First, Pagenaud's crew on the No. 22 Chevrolet had to repair a leak in the coolant system.
Then Will Power's No. 12 car wouldn't start as the other cars started the parade laps. After it finally fired, the Aussie driver quickly started picking his way through traffic, climbing as high as No. 6 with 50 laps to go, only to see his brake pressure fail three laps later. It sent him spinning on pit row, knocking him out of contention.
Rookie Scott McLaughlin also struggled to find his pit box. The Aussie finished 20th.
“I just made a simple mistake, didn’t quite pump my brakes right and couldn’t pull up in time," McLaughlin said. “Obviously, pretty stoked to get rookie of the year but at the same point, like I said, a little bittersweet."
Pagenaud wound up third — the only top-10 finisher in Roger Penske's four-car stable.
While Helio Castroneves won the race as a partner with Michael Andretti's technology team and Alex Palou finished second for Chip Ganassi Racing, the other eight drivers on two of IndyCar's largest teams struggled.
Tony Kanaan had the next-best finish for Ganassi (10th). One teammate, Dixon, fell out of contention early while the fourth, Marcus Ericsson, was 11th.
Andretti's top finisher was Colton Herta in 16th. Wilson was the first car out of the race, Marco Andretti wound up 19th, James Hinchcliffe was 21st, Ryan Hunter-Reay was 22nd after contending early in addition to Rossi's tough day.
“We were too trimmed," Marco Andretti said. “We had a vibration on that last set of tires and then we came out in traffic. So, we just held status quo in a track position race.”
Simona de Silvestro finished 31st in the Indy 500 for the predominantly female Paretta Autosport team.
De Silvestro spun on pit road, derailing what had been a solid race that had her running in the high 20s. It was her first Indy start since 2015.
Beth Paretta, running a team backed by Roger Penske as part of his push for diversity, had four female crew members climb over the wall during de Silvestro's stops.
“The greatest achievement is if every team has women integrated into their teams because women can do most of these jobs,” Paretta said. “They can certainly do them very well.
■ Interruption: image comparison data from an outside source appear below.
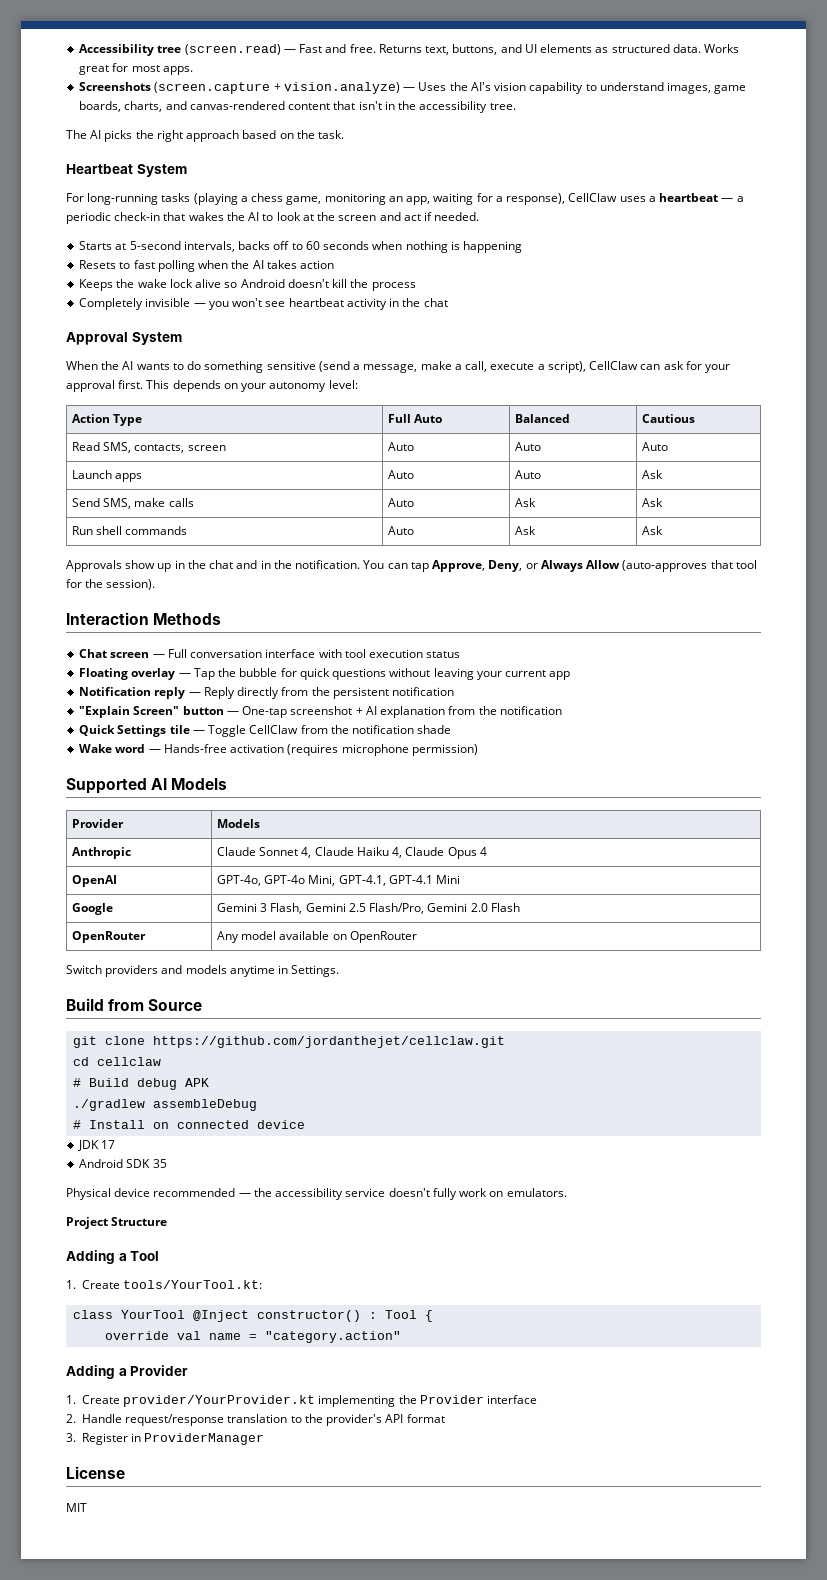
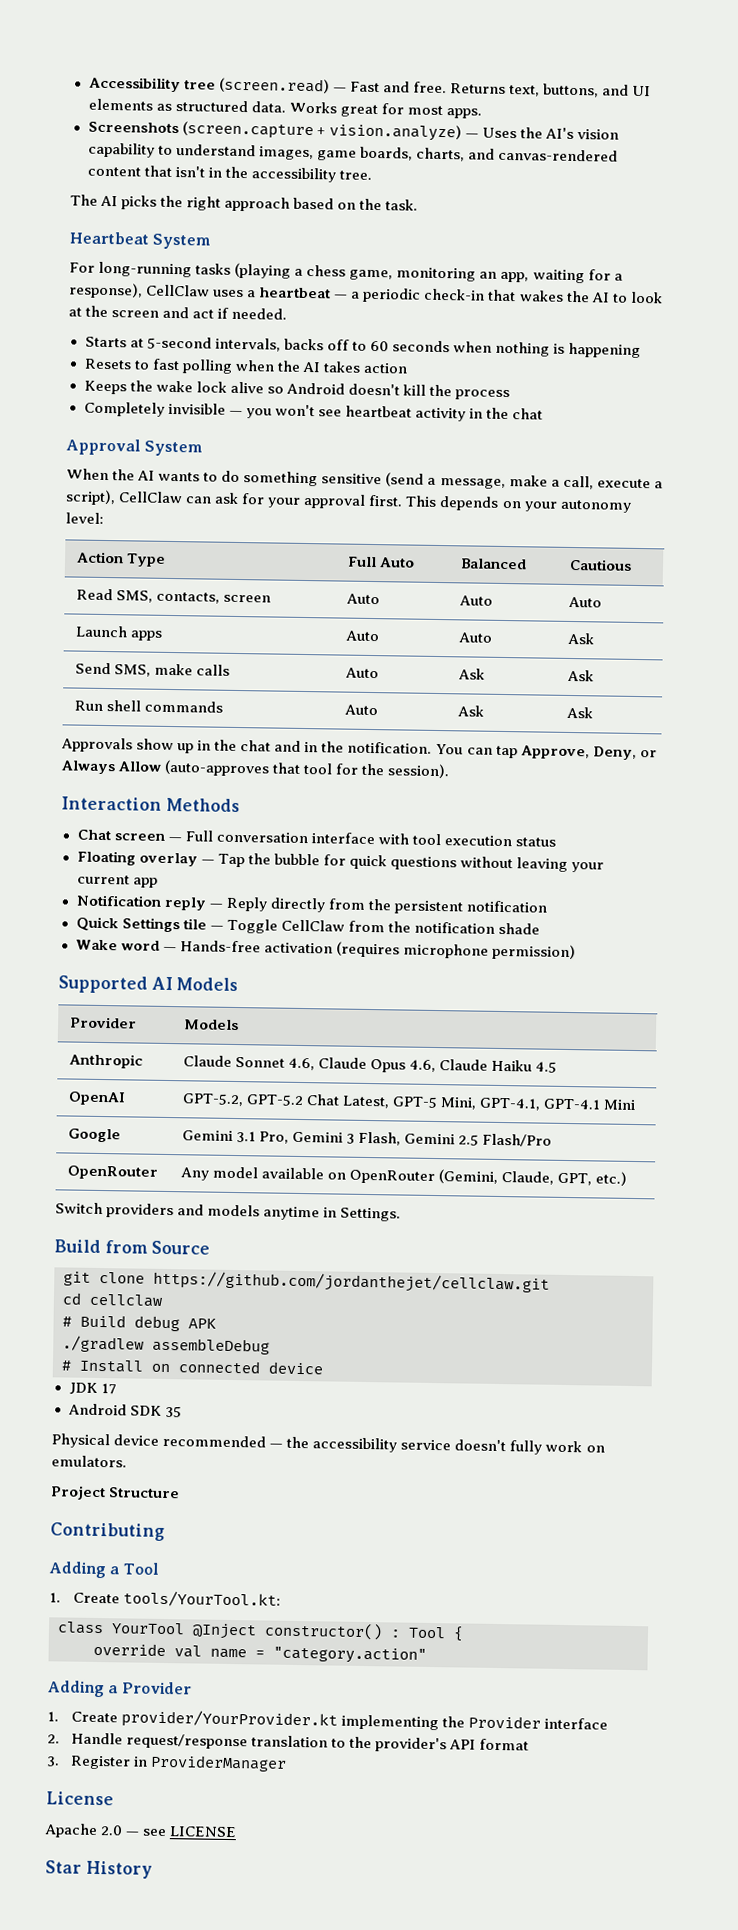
- "Explain Screen" button — One-tap screenshot + AI explanation from the notification
- Anthropic | Claude Sonnet 4, Claude Haiku 4, Claude Opus 4
- OpenAI | GPT-4o, GPT-4o Mini, GPT-4.1, GPT-4.1 Mini
+ Anthropic | Claude Sonnet 4.6, Claude Opus 4.6, Claude Haiku 4.5
+ OpenAI | GPT-5.2, GPT-5.2 Chat Latest, GPT-5 Mini, GPT-4.1, GPT-4.1 Mini
- Google | Gemini 3 Flash, Gemini 2.5 Flash/Pro, Gemini 2.0 Flash
+ Google | Gemini 3.1 Pro, Gemini 3 Flash, Gemini 2.5 Flash/Pro
- OpenRouter | Any model available on OpenRouter
+ OpenRouter | Any model available on OpenRouter (Gemini, Claude, GPT, etc.)
+ Contributing
- MIT
+ Apache 2.0 — see LICENSE
+ Star History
We’d like to do some races later this year and hopefully more next year.”
Paretta Autosport generated as much attention as any team in the field. Paretta has tried to hire women in all facets of the operation — competition, administration, logistics, marketing and public relations. IndyCar believes its a blueprint for the future of the sport and Paretta wants to remain part of the future.
“We didn’t come this far only to come this far,” she said. “Everything has just been beyond my expectations. The support from fans, from the fellow teams in the paddock, the series, that’s really made us feel welcome. I think that’s really helped a lot.”